**Activity:** Write out, word for word, the part of the listing below that opens with the line containing "Dichtsatz besteht aus" and closes with the line containing "text: 989 423", keeping both of those lines and adding no others.

**Raw data:**

+ + +

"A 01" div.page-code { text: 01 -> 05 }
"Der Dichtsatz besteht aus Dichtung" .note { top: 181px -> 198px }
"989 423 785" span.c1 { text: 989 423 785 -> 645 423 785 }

+ + +

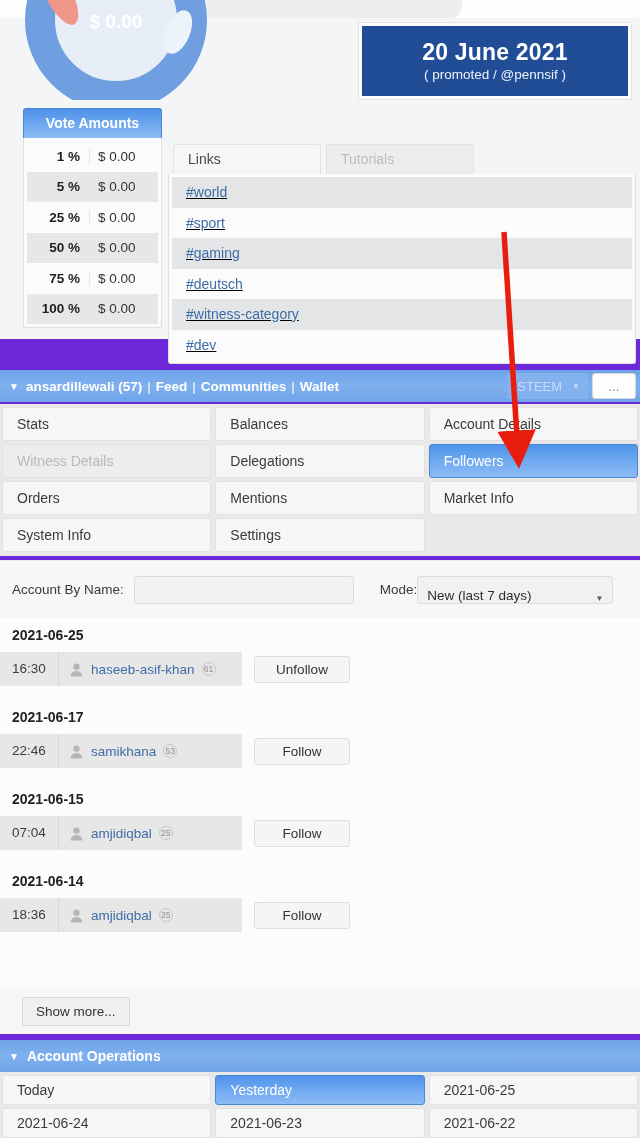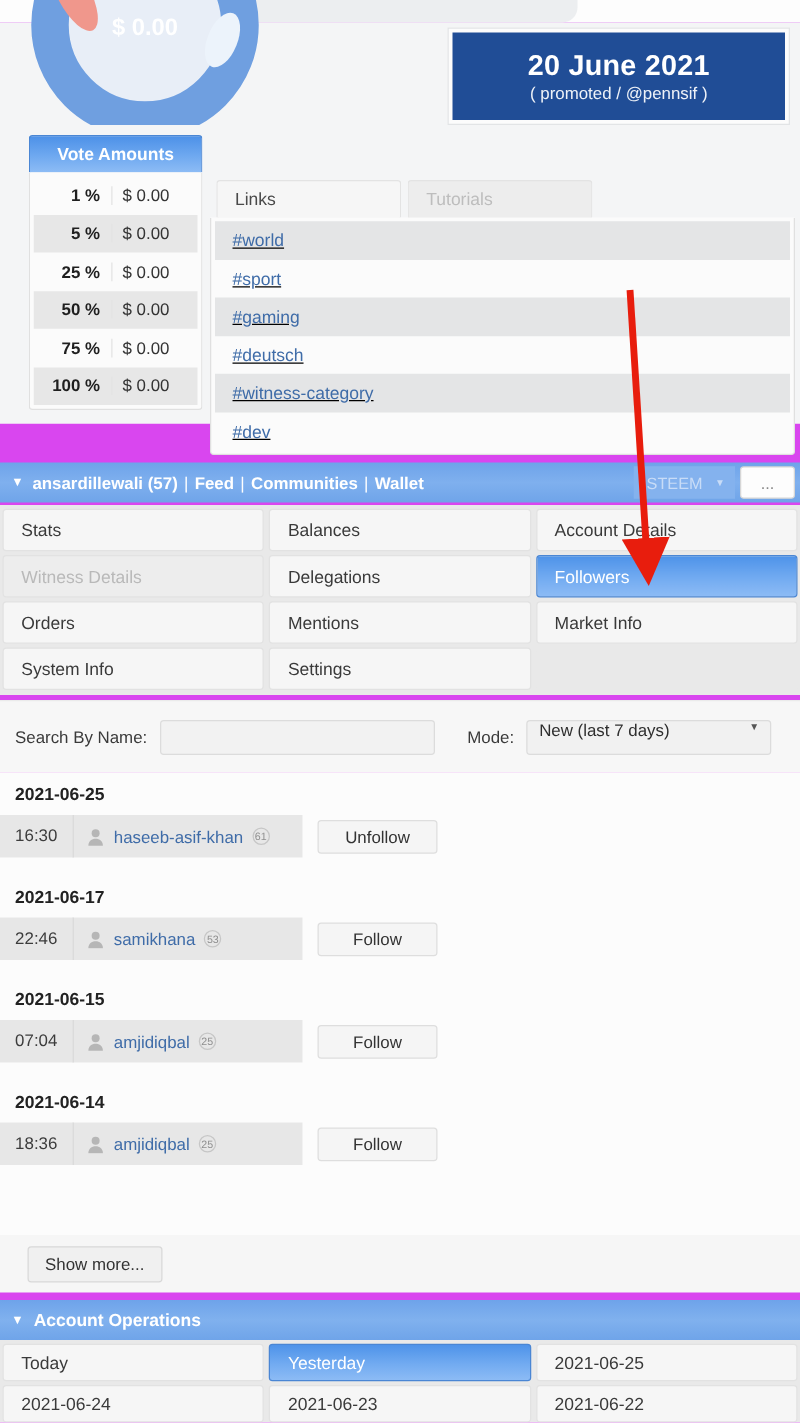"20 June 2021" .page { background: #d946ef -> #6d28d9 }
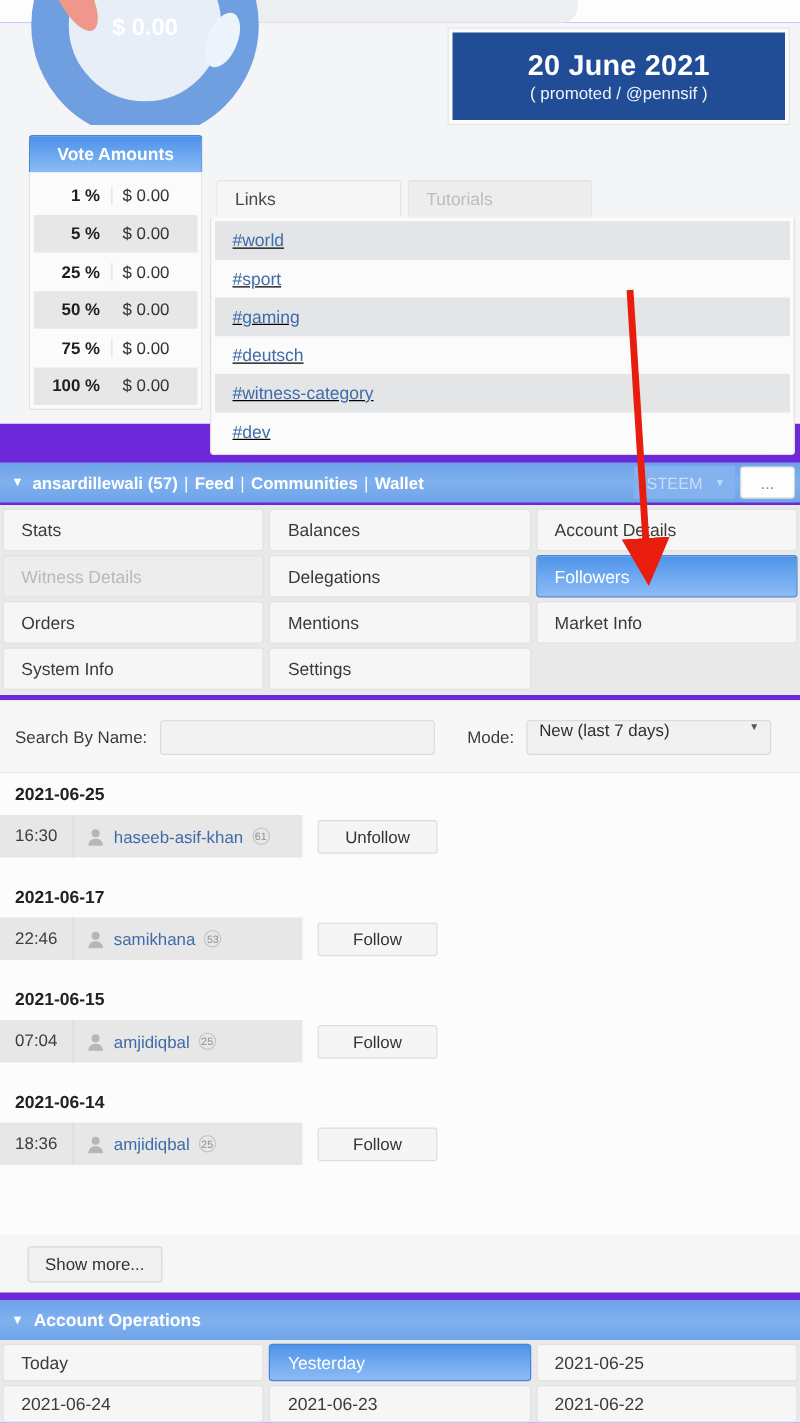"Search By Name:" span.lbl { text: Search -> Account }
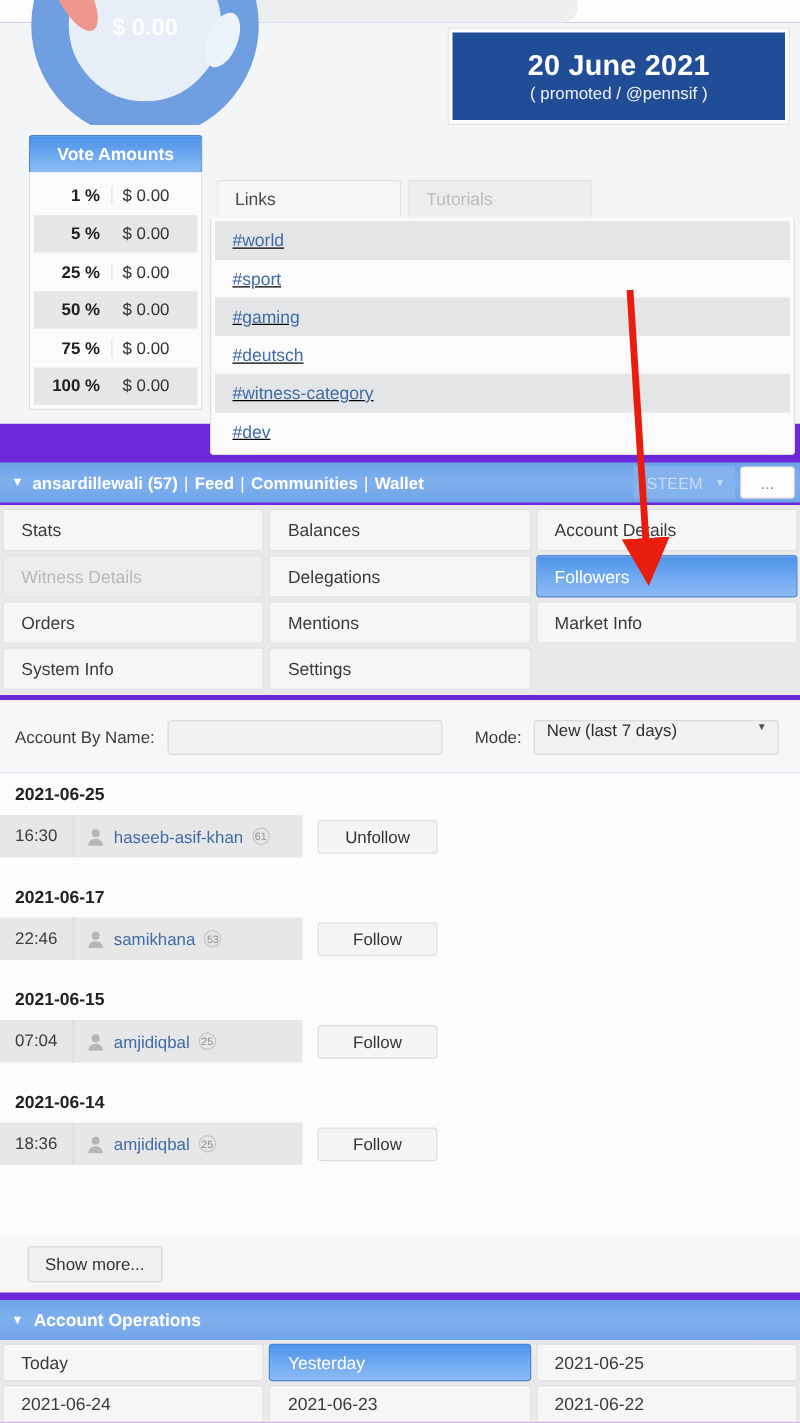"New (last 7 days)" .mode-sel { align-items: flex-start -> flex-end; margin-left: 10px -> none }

+ + +

**Solution:**
"Der Dichtsatz besteht aus Dichtung" .note { top: 181px -> 198px }
"989 423 785" span.c1 { text: 989 423 785 -> 645 423 785 }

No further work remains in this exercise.